(Source records)
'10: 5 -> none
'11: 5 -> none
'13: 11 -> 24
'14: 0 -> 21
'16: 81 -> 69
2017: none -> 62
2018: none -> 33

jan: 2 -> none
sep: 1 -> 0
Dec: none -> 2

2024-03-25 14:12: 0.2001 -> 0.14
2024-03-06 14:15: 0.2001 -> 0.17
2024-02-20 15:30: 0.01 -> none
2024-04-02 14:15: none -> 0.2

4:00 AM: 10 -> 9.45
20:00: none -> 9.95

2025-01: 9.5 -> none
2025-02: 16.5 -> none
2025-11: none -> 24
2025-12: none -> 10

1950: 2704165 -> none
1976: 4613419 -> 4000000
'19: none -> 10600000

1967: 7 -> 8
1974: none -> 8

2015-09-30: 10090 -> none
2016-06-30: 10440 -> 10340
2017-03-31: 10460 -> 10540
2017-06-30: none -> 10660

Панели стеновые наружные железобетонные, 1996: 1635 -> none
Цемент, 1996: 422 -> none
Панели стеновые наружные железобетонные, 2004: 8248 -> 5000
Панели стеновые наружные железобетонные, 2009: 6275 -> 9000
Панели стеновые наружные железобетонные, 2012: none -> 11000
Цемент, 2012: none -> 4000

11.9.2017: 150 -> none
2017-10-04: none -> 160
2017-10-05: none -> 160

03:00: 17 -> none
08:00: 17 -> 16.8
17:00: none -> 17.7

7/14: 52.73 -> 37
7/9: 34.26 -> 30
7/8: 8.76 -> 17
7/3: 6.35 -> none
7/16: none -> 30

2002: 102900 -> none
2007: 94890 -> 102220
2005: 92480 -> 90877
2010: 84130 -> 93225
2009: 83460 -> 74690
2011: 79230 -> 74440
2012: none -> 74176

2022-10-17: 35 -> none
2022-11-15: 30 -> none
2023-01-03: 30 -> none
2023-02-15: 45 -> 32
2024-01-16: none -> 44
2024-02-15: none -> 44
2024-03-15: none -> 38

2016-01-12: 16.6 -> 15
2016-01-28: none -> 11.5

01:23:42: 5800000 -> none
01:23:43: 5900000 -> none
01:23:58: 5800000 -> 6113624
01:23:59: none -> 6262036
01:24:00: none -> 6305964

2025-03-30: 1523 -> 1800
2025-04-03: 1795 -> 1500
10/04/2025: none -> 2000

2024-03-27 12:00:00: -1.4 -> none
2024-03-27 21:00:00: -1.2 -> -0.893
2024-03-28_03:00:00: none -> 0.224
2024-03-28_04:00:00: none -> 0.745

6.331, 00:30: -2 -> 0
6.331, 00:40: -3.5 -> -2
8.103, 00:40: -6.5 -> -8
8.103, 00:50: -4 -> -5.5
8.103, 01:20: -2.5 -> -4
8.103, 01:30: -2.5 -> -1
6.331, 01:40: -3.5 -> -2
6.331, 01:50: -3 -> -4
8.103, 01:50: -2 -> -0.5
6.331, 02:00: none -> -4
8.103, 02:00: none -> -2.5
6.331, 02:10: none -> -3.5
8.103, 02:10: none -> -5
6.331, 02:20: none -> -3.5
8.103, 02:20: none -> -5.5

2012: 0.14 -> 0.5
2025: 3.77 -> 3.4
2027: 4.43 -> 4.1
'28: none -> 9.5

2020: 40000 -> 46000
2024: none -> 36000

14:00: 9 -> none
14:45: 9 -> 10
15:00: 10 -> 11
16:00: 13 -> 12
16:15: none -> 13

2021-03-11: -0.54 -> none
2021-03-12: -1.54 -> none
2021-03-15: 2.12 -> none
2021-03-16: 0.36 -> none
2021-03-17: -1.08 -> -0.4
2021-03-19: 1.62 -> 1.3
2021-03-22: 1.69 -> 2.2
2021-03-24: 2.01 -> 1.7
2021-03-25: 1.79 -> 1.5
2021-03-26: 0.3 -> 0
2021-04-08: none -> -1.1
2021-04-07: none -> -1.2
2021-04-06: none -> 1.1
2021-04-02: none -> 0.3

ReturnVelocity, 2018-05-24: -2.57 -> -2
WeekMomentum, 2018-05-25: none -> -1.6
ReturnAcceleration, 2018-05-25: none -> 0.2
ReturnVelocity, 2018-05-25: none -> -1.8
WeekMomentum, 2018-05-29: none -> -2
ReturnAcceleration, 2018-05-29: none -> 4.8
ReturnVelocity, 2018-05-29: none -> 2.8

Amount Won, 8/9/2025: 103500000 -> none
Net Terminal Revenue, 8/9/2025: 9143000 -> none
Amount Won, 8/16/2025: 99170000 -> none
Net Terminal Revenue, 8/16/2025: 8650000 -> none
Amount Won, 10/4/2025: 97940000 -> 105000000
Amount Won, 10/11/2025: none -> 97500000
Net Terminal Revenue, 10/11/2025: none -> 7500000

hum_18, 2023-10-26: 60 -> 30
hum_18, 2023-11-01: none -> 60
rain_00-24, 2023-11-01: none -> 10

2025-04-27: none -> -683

ASSIGNMENT - Write the entries out again in full, exactly as they appear above.

SOLUTION -
'10: 5 -> none
'11: 5 -> none
'13: 11 -> 24
'14: 0 -> 21
'16: 81 -> 69
2017: none -> 62
2018: none -> 33

jan: 2 -> none
sep: 1 -> 0
Dec: none -> 2

2024-03-25 14:12: 0.2001 -> 0.14
2024-03-06 14:15: 0.2001 -> 0.17
2024-02-20 15:30: 0.01 -> none
2024-04-02 14:15: none -> 0.2

4:00 AM: 10 -> 9.45
20:00: none -> 9.95

2025-01: 9.5 -> none
2025-02: 16.5 -> none
2025-11: none -> 24
2025-12: none -> 10

1950: 2704165 -> none
1976: 4613419 -> 4000000
'19: none -> 10600000

1967: 7 -> 8
1974: none -> 8

2015-09-30: 10090 -> none
2016-06-30: 10440 -> 10340
2017-03-31: 10460 -> 10540
2017-06-30: none -> 10660

Панели стеновые наружные железобетонные, 1996: 1635 -> none
Цемент, 1996: 422 -> none
Панели стеновые наружные железобетонные, 2004: 8248 -> 5000
Панели стеновые наружные железобетонные, 2009: 6275 -> 9000
Панели стеновые наружные железобетонные, 2012: none -> 11000
Цемент, 2012: none -> 4000

11.9.2017: 150 -> none
2017-10-04: none -> 160
2017-10-05: none -> 160

03:00: 17 -> none
08:00: 17 -> 16.8
17:00: none -> 17.7

7/14: 52.73 -> 37
7/9: 34.26 -> 30
7/8: 8.76 -> 17
7/3: 6.35 -> none
7/16: none -> 30

2002: 102900 -> none
2007: 94890 -> 102220
2005: 92480 -> 90877
2010: 84130 -> 93225
2009: 83460 -> 74690
2011: 79230 -> 74440
2012: none -> 74176

2022-10-17: 35 -> none
2022-11-15: 30 -> none
2023-01-03: 30 -> none
2023-02-15: 45 -> 32
2024-01-16: none -> 44
2024-02-15: none -> 44
2024-03-15: none -> 38

2016-01-12: 16.6 -> 15
2016-01-28: none -> 11.5

01:23:42: 5800000 -> none
01:23:43: 5900000 -> none
01:23:58: 5800000 -> 6113624
01:23:59: none -> 6262036
01:24:00: none -> 6305964

2025-03-30: 1523 -> 1800
2025-04-03: 1795 -> 1500
10/04/2025: none -> 2000

2024-03-27 12:00:00: -1.4 -> none
2024-03-27 21:00:00: -1.2 -> -0.893
2024-03-28_03:00:00: none -> 0.224
2024-03-28_04:00:00: none -> 0.745

6.331, 00:30: -2 -> 0
6.331, 00:40: -3.5 -> -2
8.103, 00:40: -6.5 -> -8
8.103, 00:50: -4 -> -5.5
8.103, 01:20: -2.5 -> -4
8.103, 01:30: -2.5 -> -1
6.331, 01:40: -3.5 -> -2
6.331, 01:50: -3 -> -4
8.103, 01:50: -2 -> -0.5
6.331, 02:00: none -> -4
8.103, 02:00: none -> -2.5
6.331, 02:10: none -> -3.5
8.103, 02:10: none -> -5
6.331, 02:20: none -> -3.5
8.103, 02:20: none -> -5.5

2012: 0.14 -> 0.5
2025: 3.77 -> 3.4
2027: 4.43 -> 4.1
'28: none -> 9.5

2020: 40000 -> 46000
2024: none -> 36000

14:00: 9 -> none
14:45: 9 -> 10
15:00: 10 -> 11
16:00: 13 -> 12
16:15: none -> 13

2021-03-11: -0.54 -> none
2021-03-12: -1.54 -> none
2021-03-15: 2.12 -> none
2021-03-16: 0.36 -> none
2021-03-17: -1.08 -> -0.4
2021-03-19: 1.62 -> 1.3
2021-03-22: 1.69 -> 2.2
2021-03-24: 2.01 -> 1.7
2021-03-25: 1.79 -> 1.5
2021-03-26: 0.3 -> 0
2021-04-08: none -> -1.1
2021-04-07: none -> -1.2
2021-04-06: none -> 1.1
2021-04-02: none -> 0.3

ReturnVelocity, 2018-05-24: -2.57 -> -2
WeekMomentum, 2018-05-25: none -> -1.6
ReturnAcceleration, 2018-05-25: none -> 0.2
ReturnVelocity, 2018-05-25: none -> -1.8
WeekMomentum, 2018-05-29: none -> -2
ReturnAcceleration, 2018-05-29: none -> 4.8
ReturnVelocity, 2018-05-29: none -> 2.8

Amount Won, 8/9/2025: 103500000 -> none
Net Terminal Revenue, 8/9/2025: 9143000 -> none
Amount Won, 8/16/2025: 99170000 -> none
Net Terminal Revenue, 8/16/2025: 8650000 -> none
Amount Won, 10/4/2025: 97940000 -> 105000000
Amount Won, 10/11/2025: none -> 97500000
Net Terminal Revenue, 10/11/2025: none -> 7500000

hum_18, 2023-10-26: 60 -> 30
hum_18, 2023-11-01: none -> 60
rain_00-24, 2023-11-01: none -> 10

2025-04-27: none -> -683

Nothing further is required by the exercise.